What changes for component authors​

In WASI P2, an HTTP handler in Rust looked something like this:

fn handle(request: IncomingRequest, response_out: ResponseOutparam) {
    let response = OutgoingResponse::new(Fields::new());
    let body = response.body().unwrap();
    ResponseOutparam::set(response_out, Ok(response));
    let body_stream = body.write().unwrap();
    body_stream.blocking_write_and_flush(b"hello").unwrap();
    drop(body_stream);
    OutgoingBody::finish(body, None).unwrap();
}

That's a lot of imperative plumbing to say "respond with hello." The ResponseOutparam pattern exists because WASI P2 doesn't have a way to return a response asynchronously: you have to hand the outparam back through the host, then set up a separate stream for the body, then clean up resources in a specific order.

In WASI P3, the same handler becomes this:

async fn handle(request: Request) -> Result<Response, ErrorCode> {
    // ...
}

That's it. It's an async fn. It returns a Response. The body is a stream<u8>. There are no outparams, no separate initialization/finish calls, and no runtime-specific scheduling primitives.

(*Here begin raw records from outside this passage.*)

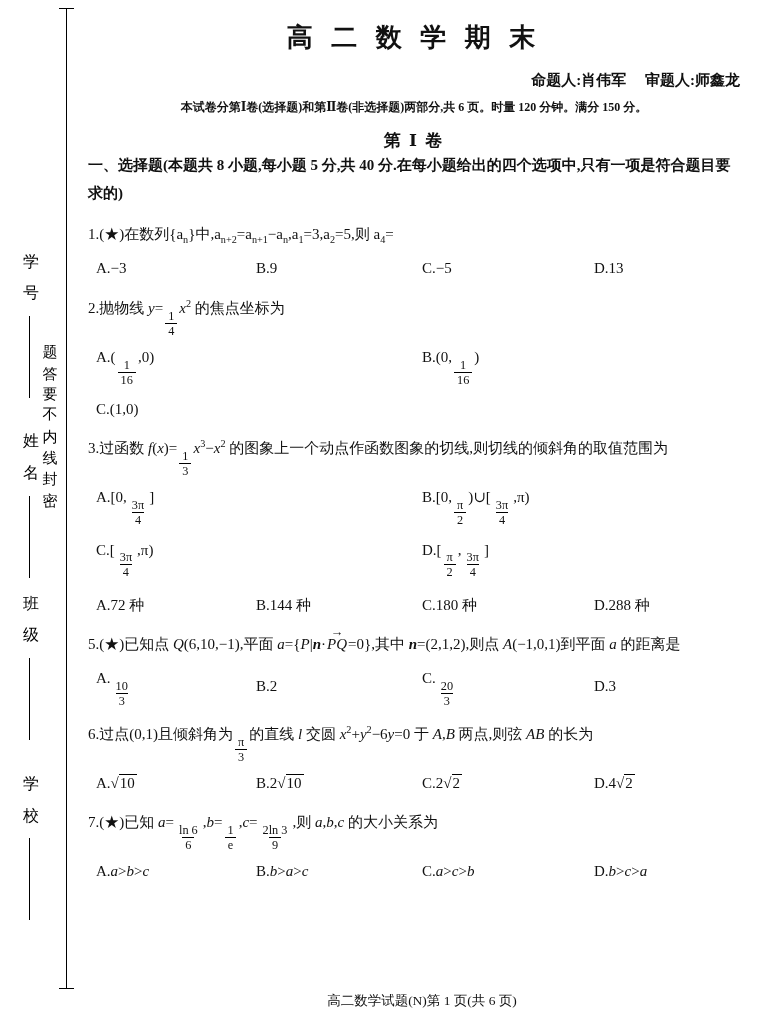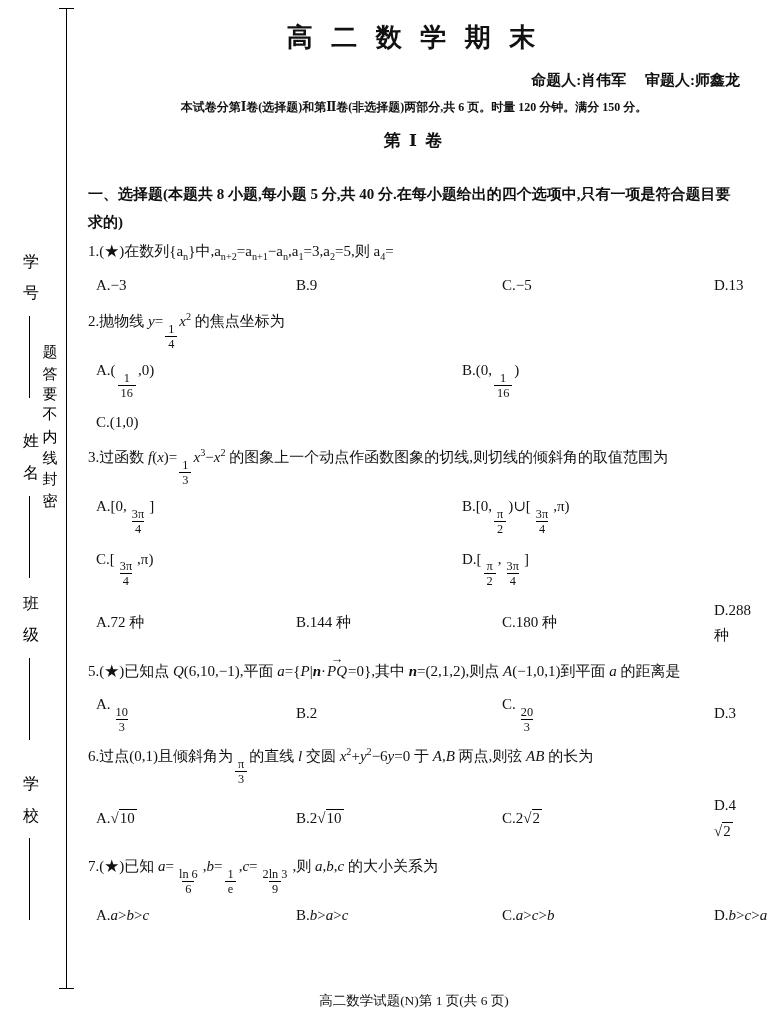--- a/index.html
+++ b/index.html
@@ -20,27 +20,27 @@
   .seal{
     position:absolute;left:40px;top:333px;writing-mode:vertical-rl;
     letter-spacing:21px;font-size:15px;color:#000;
   }
   
   .content{position:absolute;left:88px;top:0;width:652px;}
   .title{margin-top:20px;text-align:center;font-size:26px;font-weight:bold;letter-spacing:6px;}
   .authors{margin-top:16px;text-align:right;font-size:15px;font-weight:bold;}
   .exam-info{margin-top:9px;text-align:center;font-size:12px;font-weight:bold;}
   .section-title{margin-top:13px;text-align:center;font-size:17px;font-weight:bold;letter-spacing:2px;}
-  .part-intro{margin-top:29px;font-size:15px;font-weight:bold;line-height:1.85;}
-  .question{margin-top:1px;}
+  .part-intro{margin-top:0;font-size:15px;font-weight:bold;line-height:1.85;}
+  .question{margin-top:13px;}
   .stem{font-size:15px;line-height:1.85;}
-  .opts{display:grid;font-size:15px;padding-left:8px;margin:7px 0 9px 0;align-items:center;line-height:1.7;gap:40px;}
+  .opts{display:grid;font-size:15px;padding-left:8px;margin:7px 0 9px 0;align-items:center;line-height:1.7;}
   .opts.cols4{grid-template-columns:160px 166px 172px 1fr;}
   .opts.cols2{grid-template-columns:326px 1fr;row-gap:10px;}
-  .footer{position:absolute;left:88px;top:992px;width:652px;text-align:center;font-size:13.5px;}
+  .footer{position:absolute;left:96px;top:992px;width:652px;text-align:center;font-size:13.5px;}
   
   .frac{display:inline-flex;flex-direction:column;align-items:center;vertical-align:-0.55em;
         font-size:0.82em;line-height:1.15;margin:0 2px;text-align:center;}
   .fn{display:block;padding:0 3px;}
   .fd{display:block;border-top:1px solid #000;padding:0 3px;}
   .sqrt{display:inline-block;white-space:nowrap;font-family:Liberation Serif, serif;}
   .sqrt .rad{border-top:1px solid #000;padding:0 2px 0 1px;}
   .vec{position:relative;display:inline-block;font-style:italic;padding:0 1px;}
   .vec::after{content:"→";position:absolute;left:50%;transform:translateX(-50%);
               top:-0.78em;font-size:0.85em;font-style:normal;}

A minimal P3 HTTP component​

Everything below is adapted from the http-handler-p3 fixture in the wasmCloud repo.

The WIT world​

package wasmcloud:example-p3@0.1.0;

world http-handler {
    import wasi:http/types@0.3.0-rc-2026-03-15;
    import wasi:clocks/types@0.3.0-rc-2026-03-15;
    import wasi:random/random@0.3.0-rc-2026-03-15;

    export wasi:http/handler@0.3.0-rc-2026-03-15;
}

A few notes on the WIT:

• The version suffix 0.3.0-rc-2026-03-15 is the current release candidate. It matches what Wasmtime 43 ships and what wasmCloud's wasip3 feature expects.
• wasmCloud maintains a canonical set of P3 WIT deps you can copy directly into wit/deps/.

Cargo.toml​

[package]
name = "http-hello-p3"
edition = "2021"
version = "0.1.0"

[lib]
crate-type = ["cdylib"]

[dependencies]
wit-bindgen = { version = "*", features = ["async-spawn", "inter-task-wakeup"] }

There are two features to focus on here:

• async-spawn gives us wit_bindgen::spawn() for launching subtasks in the component-model-async world.
• inter-task-wakeup ensures wakeups propagate correctly between those subtasks and the host.

src/lib.rs​

mod bindings {
    wit_bindgen::generate!({
        generate_all,
    });
}

use bindings::exports::wasi::http::handler::Guest as Handler;
use bindings::wasi::http::types::{ErrorCode, Fields, Request, Response};

struct Component;

impl Handler for Component {
    async fn handle(_request: Request) -> Result<Response, ErrorCode> {
        let headers = Fields::new();
        let body_bytes = b"hello from p3".to_vec();

        let (mut tx, rx) = bindings::wit_stream::new();
        let (trailers_tx, trailers_rx) = bindings::wit_future::new(|| todo!());

        wit_bindgen::spawn(async move {
            tx.write_all(body_bytes).await;
            drop(tx);
            let _ = trailers_tx.write(Ok(None)).await;
        });

        let (response, _result) = Response::new(headers, Some(rx), trailers_rx);
        Ok(response)
    }
}

bindings::export!(Component with_types_in bindings);

This is the whole component. A few things worth highlighting:

• The handler is async fn. The Guest trait generated by wit-bindgen from the P3 HTTP handler interface gives you back a normal async method, with no callbacks, outparams, or manual polling.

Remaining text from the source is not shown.